A few months later, Mr. Hand visited the club on two occasions.  (I believe that he was the guest of a member).  The Club’s lawyers wrote to Mr. Hand’s lawyers, demanding that Mr. Hand not enter club premises.  Shortly after, Mr. Hand visited the Club again and refused to leave when he was asked to.  The Club filed a request with the court for a restraining order against Mr. Hand.  The motion was denied.

At some point in the dispute, the parties were ordered to mandatory mediation.  Within hours of the mediation session, Mr. Hand had sent a blow-by-blow account to all members of the Club, plus assorted friends, via email.  He revealed the amount of money the Club’s management offered him to settle the case, his own response to the offer, the number of lawyers representing the Club, what their fees might amount to, and what the mediator said and did.  In short, he revealed basically everything that happened in the course of the mediation.

The judge (Mr. Sam A. Crow, again) was not amused, to say the least.  He dismissed Mr. Hand’s entire action as a sanction for violating the confidentiality of the mediation process.  Although the case is not binding on the courts of Canada, Judge Crow’s reasons for dismissing the case may be relevant for confidential proceedings anywhere.  (The text of the decision may be found here.)  Briefly, the judge found that Mr.

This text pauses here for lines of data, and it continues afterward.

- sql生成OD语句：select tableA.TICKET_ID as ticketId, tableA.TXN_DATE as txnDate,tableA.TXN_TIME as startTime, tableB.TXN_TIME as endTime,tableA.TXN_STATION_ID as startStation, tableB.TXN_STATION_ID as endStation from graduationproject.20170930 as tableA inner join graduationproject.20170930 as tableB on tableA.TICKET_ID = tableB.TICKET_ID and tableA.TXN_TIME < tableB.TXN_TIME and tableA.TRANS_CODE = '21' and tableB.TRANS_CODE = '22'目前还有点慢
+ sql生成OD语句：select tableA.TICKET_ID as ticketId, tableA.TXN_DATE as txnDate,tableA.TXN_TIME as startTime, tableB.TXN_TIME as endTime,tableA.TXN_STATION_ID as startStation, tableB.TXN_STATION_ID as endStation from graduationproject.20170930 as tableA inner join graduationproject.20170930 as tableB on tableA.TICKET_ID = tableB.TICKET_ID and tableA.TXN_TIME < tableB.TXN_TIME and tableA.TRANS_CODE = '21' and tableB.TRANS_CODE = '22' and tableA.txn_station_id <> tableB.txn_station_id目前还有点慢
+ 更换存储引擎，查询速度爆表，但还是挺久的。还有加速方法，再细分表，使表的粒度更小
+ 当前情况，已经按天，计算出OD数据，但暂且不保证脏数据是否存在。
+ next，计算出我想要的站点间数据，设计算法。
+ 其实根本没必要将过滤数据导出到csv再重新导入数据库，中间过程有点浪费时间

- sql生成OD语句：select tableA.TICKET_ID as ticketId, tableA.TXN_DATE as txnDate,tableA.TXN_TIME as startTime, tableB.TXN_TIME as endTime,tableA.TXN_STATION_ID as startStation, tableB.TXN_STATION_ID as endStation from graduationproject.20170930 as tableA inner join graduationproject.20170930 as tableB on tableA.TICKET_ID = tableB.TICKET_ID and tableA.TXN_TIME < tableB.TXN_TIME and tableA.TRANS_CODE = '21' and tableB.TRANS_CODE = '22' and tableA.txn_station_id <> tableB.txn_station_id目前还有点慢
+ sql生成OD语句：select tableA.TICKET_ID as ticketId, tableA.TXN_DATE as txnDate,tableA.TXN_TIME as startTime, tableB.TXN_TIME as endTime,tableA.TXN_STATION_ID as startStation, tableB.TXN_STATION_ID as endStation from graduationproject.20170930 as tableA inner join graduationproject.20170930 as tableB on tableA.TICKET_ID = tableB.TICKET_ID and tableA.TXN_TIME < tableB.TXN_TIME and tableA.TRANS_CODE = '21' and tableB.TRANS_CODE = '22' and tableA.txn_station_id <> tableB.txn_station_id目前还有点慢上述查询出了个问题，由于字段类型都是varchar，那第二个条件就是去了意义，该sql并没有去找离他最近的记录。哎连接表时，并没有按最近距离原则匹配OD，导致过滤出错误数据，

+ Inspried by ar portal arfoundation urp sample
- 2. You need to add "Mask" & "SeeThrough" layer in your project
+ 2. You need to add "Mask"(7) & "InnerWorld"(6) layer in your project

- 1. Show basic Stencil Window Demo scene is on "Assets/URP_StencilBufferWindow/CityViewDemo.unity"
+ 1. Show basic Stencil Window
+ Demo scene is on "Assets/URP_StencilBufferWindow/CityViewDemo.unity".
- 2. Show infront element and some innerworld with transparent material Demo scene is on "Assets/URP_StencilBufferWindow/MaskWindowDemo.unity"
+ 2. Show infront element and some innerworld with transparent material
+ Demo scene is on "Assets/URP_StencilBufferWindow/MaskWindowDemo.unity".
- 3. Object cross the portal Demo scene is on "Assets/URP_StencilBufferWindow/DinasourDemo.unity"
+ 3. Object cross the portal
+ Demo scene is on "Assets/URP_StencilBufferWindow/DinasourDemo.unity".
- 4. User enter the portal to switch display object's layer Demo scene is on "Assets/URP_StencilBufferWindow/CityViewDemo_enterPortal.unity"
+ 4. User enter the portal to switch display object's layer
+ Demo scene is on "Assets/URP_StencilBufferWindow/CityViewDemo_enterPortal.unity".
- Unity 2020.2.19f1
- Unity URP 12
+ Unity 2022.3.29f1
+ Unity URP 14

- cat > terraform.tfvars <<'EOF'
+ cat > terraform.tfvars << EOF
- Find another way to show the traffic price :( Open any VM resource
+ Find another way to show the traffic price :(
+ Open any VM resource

Hand’s revelations were highly prejudicial, interfered greatly with the judicial process, and that the leak of confidential information was done knowingly and willingly.  All of these factors lead him to sanction Mr. Hand as seriously as he did.

The case of Hand v. the Walnut Valley Sailing Club is thought-provoking for many reasons.  On the face of it, the relative triviality of the issues makes it precisely the kind of case that should be kept out of the court system.  Yet Mr. Hand clearly wanted a public vindication for himself and a public reckoning for the Club’s management.  In that respect, he was not a good candidate for mediation.  Could the mediator have done more to impress upon him that effective mediation requires confidentiality, and that keeping mum would be in his interest?  Did Mr. Hand’s lawyers warn him about the possible consequences of breaching confidentiality?  We have no way of knowing.

The Kansas case, despite its relatively low stakes and lack of global significance, provides a vivid illustration of how mediation can go wrong if the parties aren’t fully committed to the process and to respecting confidentiality.